I'm using traefik as a reverse proxy in front of two services running in docker containers.
One is mycustomservice and one is keycloak.
It basically works but after some time traefik refuses any connections to it from mycustomservice. Hence mycustomservice loses access to keycloak.
This is what my docker-compose.yml File looks like:
When I docker exec into the mycustomservice container, I can ping google.com or the host ip just fine.
Just connecting to traefik on port 80 of the host ip (for example with telnet) fails with connection refused.
Connecting to traefik on port 80 from outside of the container still works fine.
Restarting the mycustomservice container does not have any effect, restarting traefik makes it work again ... for some time. Sometimes it works only for a few minutes, sometimes it works for 10-20min - but usually not longer than that.
When this happens, other containers from the same docker-compose network lose access too. Thus I'm not 100% positive this is a traefik issue at all, it might be a docker issue of some sort?
edit: it's not only the same docker-compose network - it's all containers on the same host.
I'm obviously not using the ratelimiting middleware and cannot see anything that looks even slightly relevant in the logs.
edit: I've confirmed there is no log entry when my connection attempt is refused.
By now I'm totally lost on what to search for or how to further debug this.
All threads I find are about setups that don't work at all, not ones that break over time. What also really isn't helpful at all, is that I haven't found a reliable way to reproduce the behavior "quickly" - not even with docker-compose up --scale mycustomservice=50, so it somehow doesn't seem to be a load problem per se.
I'm wondering if the real application (and not my placeholder script) maybe does not close connections correctly, any idea if that could cause issues or how to analyze if that could be related?
But why does restarting the application container doesn't help then but restarting traefik does? It all doesn't make any sense to me...
Hope you can help me
edit:
The host is a pretty vanilla Ubuntu 20.04 installation with Docker version 20.10.8, build 3967b7d28e
As I said when I do a "blocked" request, I don't see anything in the logs - I have found sort of a easy/quick reproducer by now. Let me check whether I can find anything in the log, when it flips from working to not-working.
FWIW repeatedly using this function in my app is all I need to do to trigger the behavior:
Looks like a pretty standard http Request to me - I cannot trigger it with the curl invocation from my docker-compose.yml from above..
As you can see there is always a request to /api/v1/permissions, followed by a request to /auth/realms/master/protocol/openid-connect/userinfo until it just stops. There are 7 requests to /api/v1/permissions without a followup request to the userinfo endpoint.

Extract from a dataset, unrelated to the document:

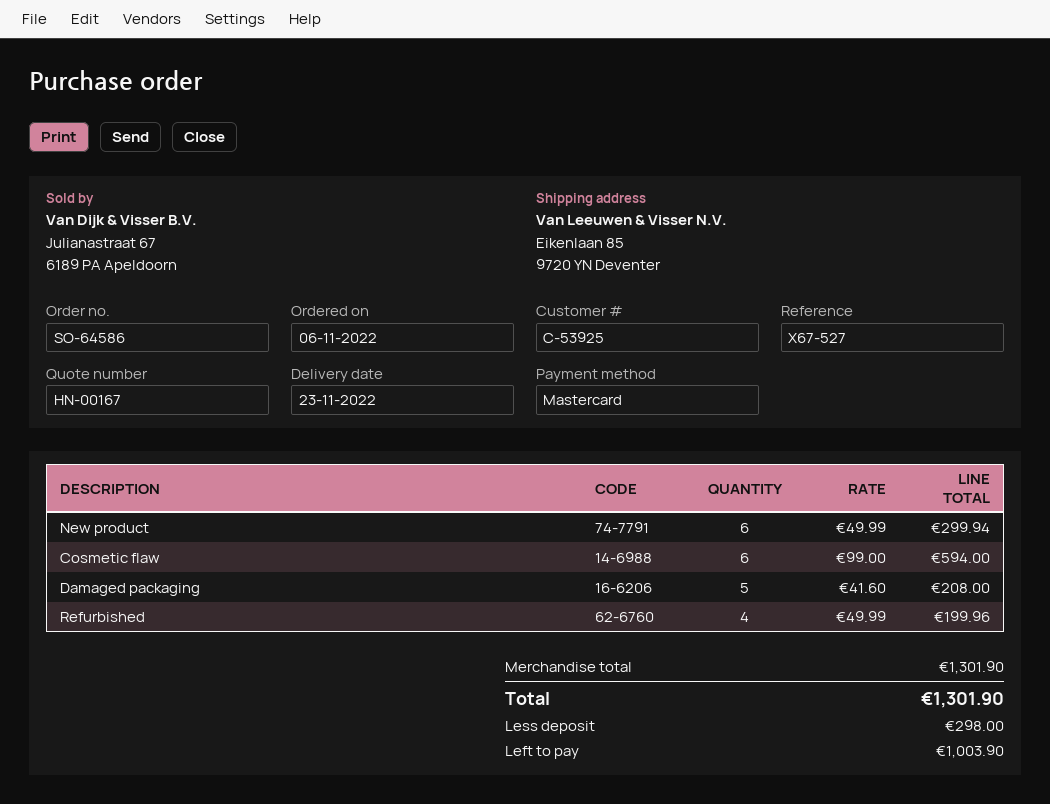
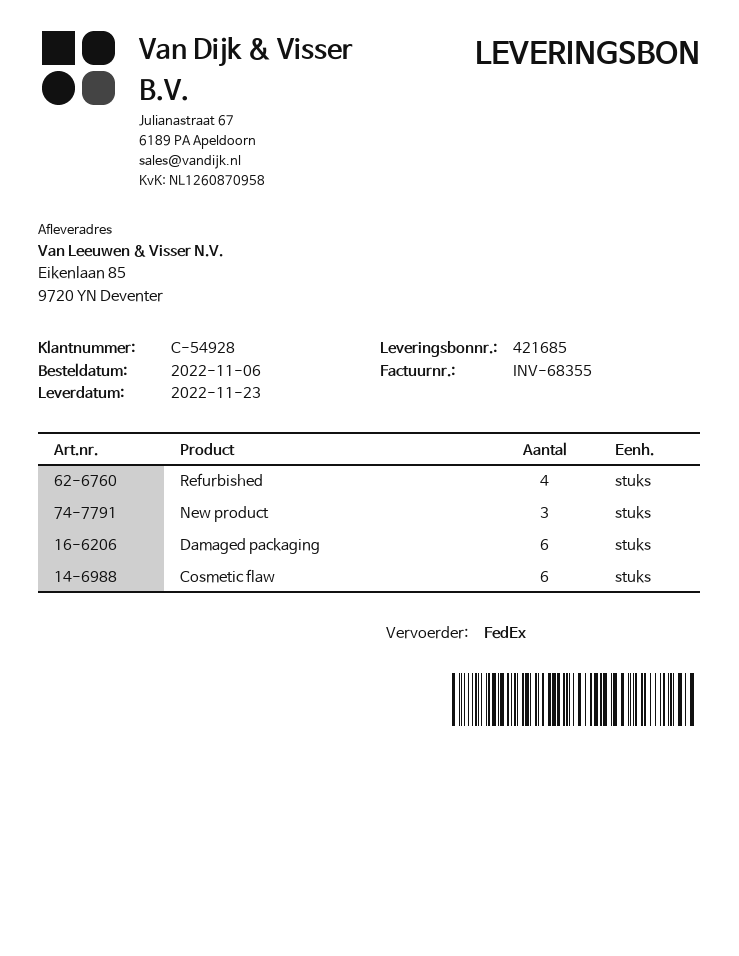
customer number: C-53925 -> C-54928
New product: 6 -> 3
Damaged packaging: 5 -> 6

server_1 | 1:19PM DBG Could not retrieve UserInfo error="Get \"http://10.100.22.175/auth/realms/master/protocol/openid-connect/userinfo\": read tcp 172.26.0.5:48838->10.100.22.175:80: read: connection reset by peer"
server_1 | 1:19PM DBG Could not retrieve UserInfo error="Get \"http://10.100.22.175/auth/realms/master/protocol/openid-connect/userinfo\": dial tcp 10.100.22.175:80: connect: connection refused"

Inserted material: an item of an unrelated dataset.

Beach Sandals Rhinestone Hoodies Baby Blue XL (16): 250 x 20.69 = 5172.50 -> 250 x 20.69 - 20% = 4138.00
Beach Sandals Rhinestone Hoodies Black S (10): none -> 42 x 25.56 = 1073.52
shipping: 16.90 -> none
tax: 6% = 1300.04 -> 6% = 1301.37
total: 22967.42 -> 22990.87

server_1 | 1:19PM DBG Could not retrieve UserInfo error="Get \"http://10.100.22.175/auth/realms/master/protocol/openid-connect/userinfo\": dial tcp 10.100.22.175:80: connect: connection refused"
server_1 | 1:19PM DBG Could not retrieve UserInfo error="Get \"http://10.100.22.175/auth/realms/master/protocol/openid-connect/userinfo\": dial tcp 10.100.22.175:80: connect: connection refused"
server_1 | 1:19PM DBG Could not retrieve UserInfo error="Get \"http://10.100.22.175/auth/realms/master/protocol/openid-connect/userinfo\": dial tcp 10.100.22.175:80: connect: connection refused"
server_1 | 1:19PM DBG Could not retrieve UserInfo error="Get \"http://10.100.22.175/auth/realms/master/protocol/openid-connect/userinfo\": dial tcp 10.100.22.175:80: connect: connection refused"
server_1 | 1:19PM DBG Could not retrieve UserInfo error="Get \"http://10.100.22.175/auth/realms/master/protocol/openid-connect/userinfo\": dial tcp 10.100.22.175:80: connect: connection refused"
It's a self hosted application for managing laboratory equipment - I'm trying to provide an example for easy deployment to get started and play around with it.
So I'm not really bound to keycloak or anything, it's just a placeholder (in fact I've been using Kopano Konnect so far - it's just a bit messier to setup for a simple example because it needs LDAP).
Sooo ... Traefik Enterprise would be interesting to test my application with, but not really relevant for this documentation example I'd say, sorry
Thanks for explaining that. I asked that question because I noticed that you set up the environment with OpenID and Keycloak so I was just curious.
So if you are just developing the labs I would try to use much simpler test applications. e.g. well known traefik/whoami instead of configuring more complex stuff.
Good news for you, bad news for me: I can reproduce this issue with nginx and even without a proxy inbetween just as well.
So this is 99% not a traefik issue but something with Docker and my application - still very confusing.. I will still try to update you here, when I figure it out. In case someone else stumbles upon the same issues.
I could reproduce this in a VM with a fresh Ubuntu 20.04.
I could not reproduce this on my openSUSE Tumbleweed host system and I could not reproduce this on Ubuntu 21.10.
Docker Versions seem rather unrelated.
Ubuntu 20.04: 20.10.8
Ubuntu 21.10: 20.10.7 (yes, lower than 20.04 ...)
openSUSE Tumbleweed: 20.10.6-ce
Either it breaks with Docker 20.10.8 or it's more likely the kernel version or something else ...